Die Panamakanalbehörde kündigte Pläne an, den Schiffsverkehr auf der Wasserstraße aufgrund der durch das El Niño-Phänomen verursachten Trockenheit weiter zu reduzieren. Der Verwalter der Wasserstraße legte die Pläne am Montag vor, nachdem eine erste Einschränkung am 4. September umgesetzt worden war. Die Behörde schlägt vor, die Durchfahrt im nächsten Geschäftsjahr, das im Oktober beginnt, auf durchschnittlich 29,5 Durchfahrten zu begrenzen, gemäß einem Haushaltsvorschlag, der der Legislative vorgelegt wurde.
Zuvor war die Anzahl der zugelassenen Schiffe, die täglich passieren dürfen, bereits von 36 auf 32 reduziert worden, ebenso wie der Tiefgang der Schiffe begrenzt wurde. Der neue vorgeschlagene Durchschnitt ist jedoch weniger drastisch als im Zeitraum 2023-2024, als der Kanal gezwungen war, die Durchfahrten auf bis zu 22 pro Tag zu beschränken, ebenfalls aufgrund der Auswirkungen von El Niño.

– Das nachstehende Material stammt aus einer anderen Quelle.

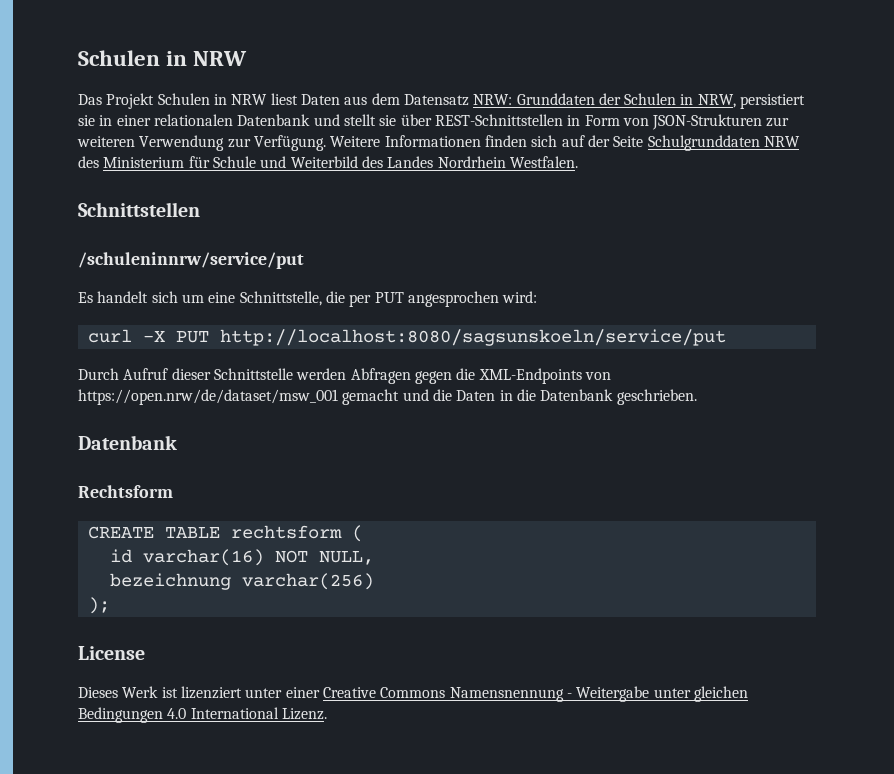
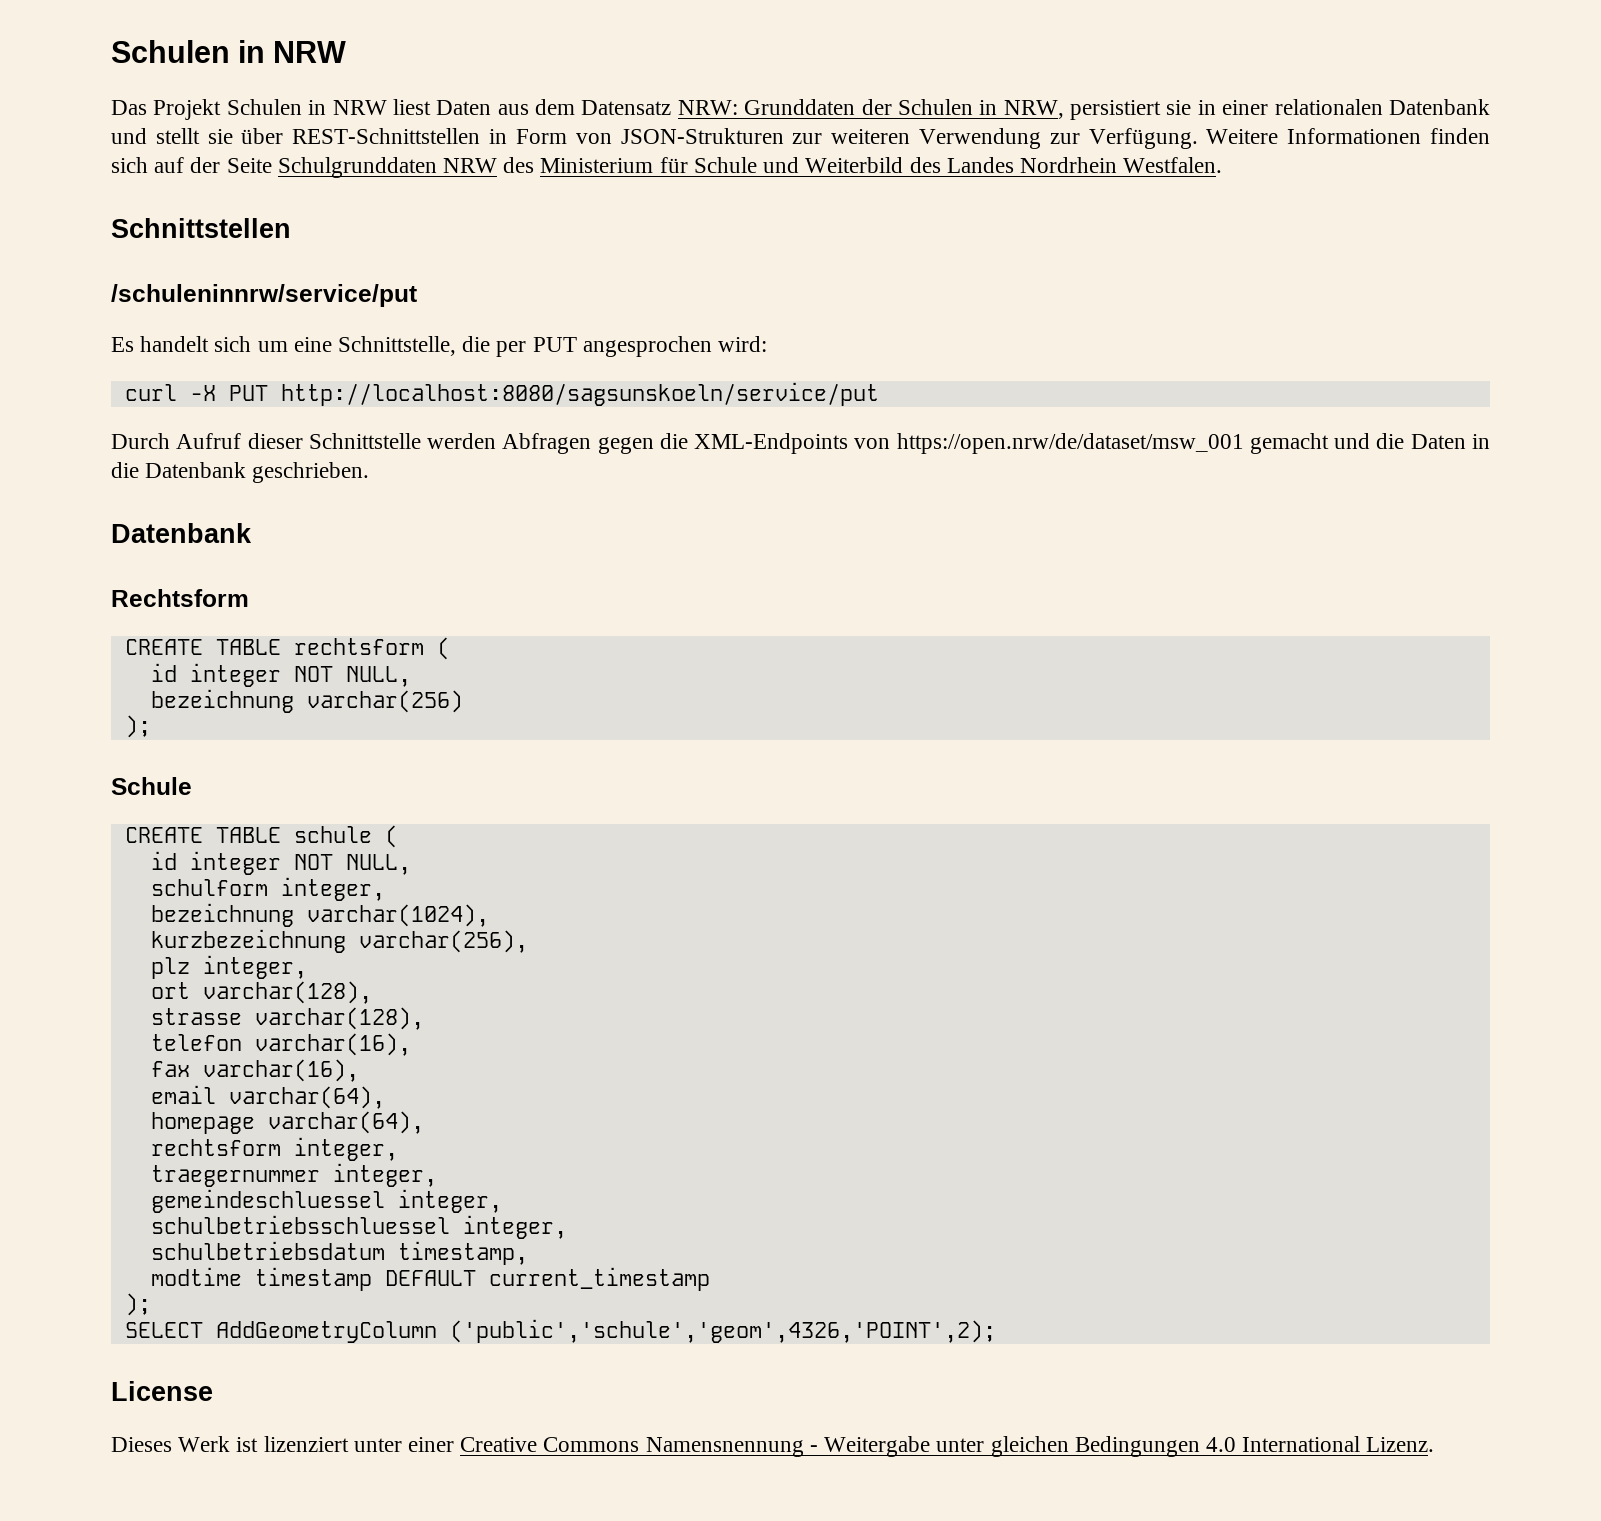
[142,549,264,566] varchar(16) -> [189,663,281,687] integer
(110, 605) none -> [111,777,192,795] [124,825,398,848] [150,851,411,875] [150,877,385,901] [150,903,489,927] [150,929,528,953] [150,955,307,979] [150,981,372,1004] [150,1007,424,1030] [150,1033,411,1056] [150,1059,359,1082] [150,1085,385,1109] [150,1111,424,1134] [150,1137,398,1161] [150,1163,437,1187] [150,1189,502,1213] [150,1215,567,1239] [150,1241,528,1265] [150,1267,710,1291] [124,1293,151,1316] [124,1319,996,1343] // Schule // CREATE TABLE schule ( // id integer NOT NULL, // schulform integer, // bezeichnung varchar(1024), // kurzbezeichnung varchar(256), // plz integer, // ort varchar(128), // strasse varchar(128), // telefon varchar(16), // fax varchar(16), // email varchar(64), // homepage varchar(64), // rechtsform integer, // traegernummer integer, // gemeindeschluessel integer, // schulbetriebsschluessel integer, // schulbetriebsdatum timestamp, // modtime timestamp DEFAULT current_timestamp // ); // SELECT AddGeometryColumn ('public','schule','geom',4326,'POINT',2);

Der Panamakanal betreibt den Betrieb mit Regenwasser, das in künstlichen Seen gespeichert wird, was seine Anfälligkeit für längere Trockenperioden erklärt. Die reduzierten Niederschläge im Zusammenhang mit dem Klimaphänomen El Niño haben die Wasserstände in diesen Reservoirs erheblich beeinträchtigt, die Betriebskapazität der Wasserstraße eingeschränkt und die Behörde gezwungen, schrittweise Einschränkungen des Schiffsverkehrs umzusetzen.